RICK LOUGHERY: That’s the experience that Nick, the guy who started the company, saw: the ability to turn the camera around, back at yourself, to share what you were seeing, to make it a mountable, wearable camera. That is really what broke through. And then obviously, it had to be a high quality video. Because if it’s not high quality video and it doesn’t stand up, then it’s a non-starter.

Q: How did you figure out, in the beginning, the way make this? Because you also set a good price point.

RICK LOUGHERY: Nick started with a 35 millimeter film still camera that was worn on your wrist. And that grew into digital. It was through his own building and selling cameras. But the first cameras you wore on your wrist to take pictures of your buddy surfing.

BRAD SCHMIDT: It was almost like a Kodak disposable one, and we’d load up 35mm slide film into it. And the pictures came out great. And then the next generation was one that only recorded for ten seconds, and it looks kind of like old super 8. And that was only four, five years ago?

RICK LOUGHERY: Yeah. It was kind of late on the curve to digital, but it was the fact that you could put it on a surfboard, where you couldn’t do that with any other camera.

Q: Did you guys all grow up together?

RICK LOUGHERY: No, I just met Brad today. [Laughter] It’s really cool how the GoPro crew, the original guys, grew. The company began with Nick and basically it was either you were a family member or you went to college with Nick. Brad, you met on a boat?

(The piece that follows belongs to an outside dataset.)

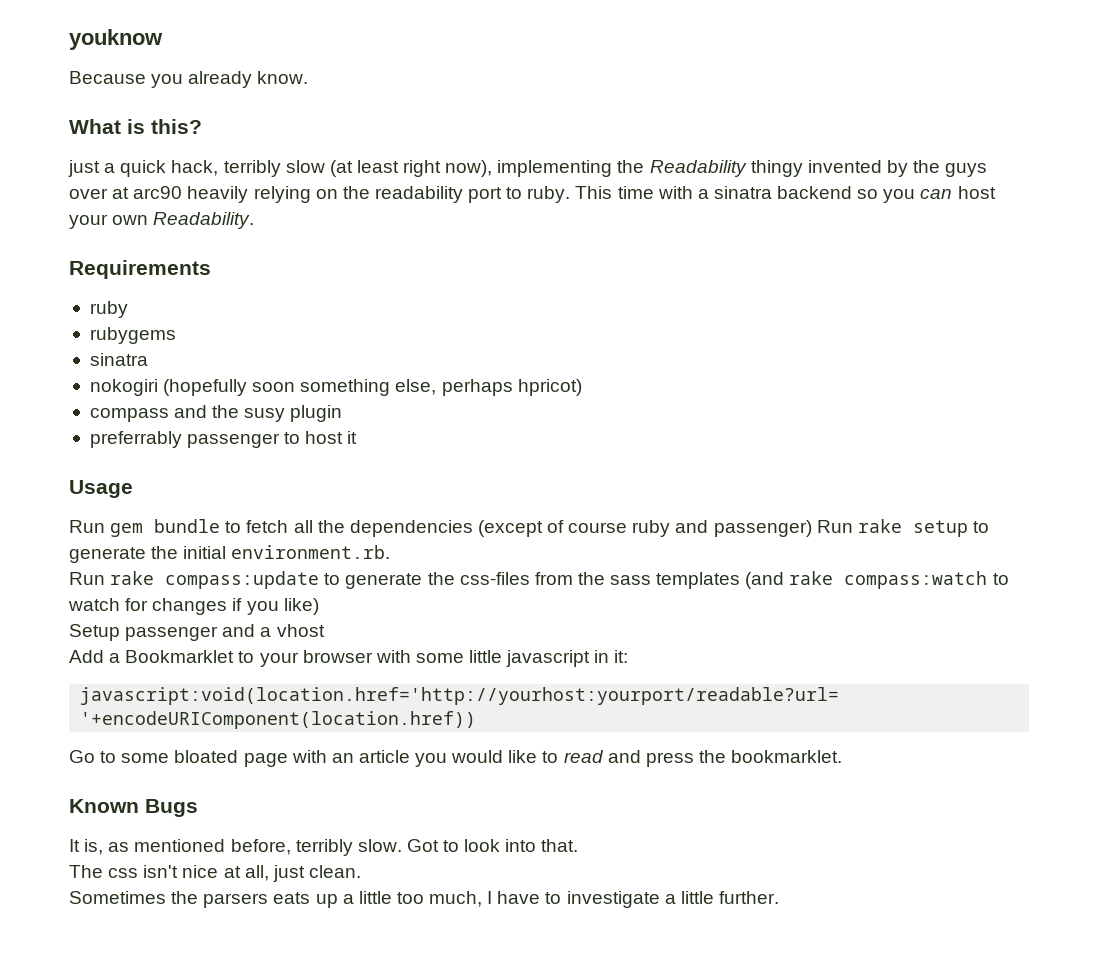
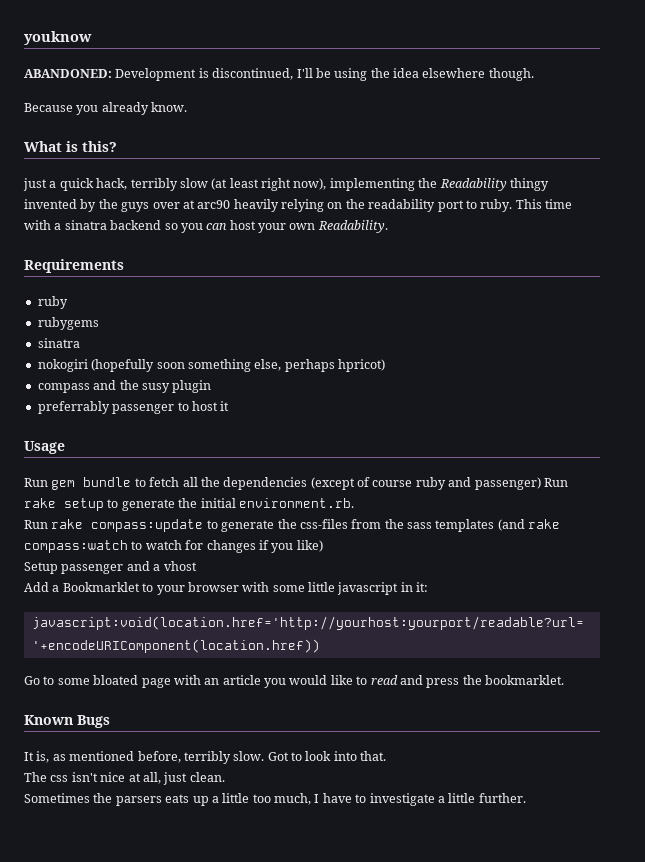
+ ABANDONED: Development is discontinued, I'll be using the idea elsewhere though.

BRAD SCHMIDT: A boat in Sumatra about eight or nine years ago. I traveled a lot and was a big photography sort of nut. Nick and I ended up on the same ferry going out to very remote islands off Sumatra called the Mentawais. Nobody was out there but the islanders and us—along with my brother and his girlfriend, now wife. It was a really quick bond that developed in a month or two of surfing.

We traveled a lot with him. And the whole time, I had a Cannon waterproof camera, one of their first ones. It was 35 millimeter. Nick had a disposable camera. We were always trying to take pictures of each other. One day he said, “I think I’m really going to go off and develop this thing when I get back home.” And I thought, like, “Yeah, good luck.”

Fast forward to today and it’s exploded. Nick was right. Even up to a year and a half ago, it was all family and friends. It was Justin, Director of Business Development, Nick’s best friend and roommate from University of California at Santa Diego…

Q: You’re not a family member?

RICK LOUGHERY: I’m not a family member. A really good friend of mine was Nick’s best man at his wedding, best friend growing up. I have always had GoPros, starting with the early film cameras and the digitals, and just kind of came in that way.

Q: Where’s the company headquartered?

RICK LOUGHERY: Half  Moon Bay, California. Just south of San Francisco

Q: I’ve been there. Isn’t that where the big surf spot is? Mavericks?

RICK LOUGHERY: Absolutely. It’s a cool little town. With a happening night life, right?

BRAD SCHMIDT: Yeah, huge.

RICK LOUGHERY: Huge night life. [laughter]

Q: How do you manufacture GoPros?

BRAD SCHMIDT: There are factories overseas.

RICK LOUGHERY: We have warehouses here in the US. Distribution. Support. Marketing.

Q: Well, they are called Hero Cameras, and now you have a 3D version. Looks like GoPro Cameras are heroes at this year’s NAB 2011.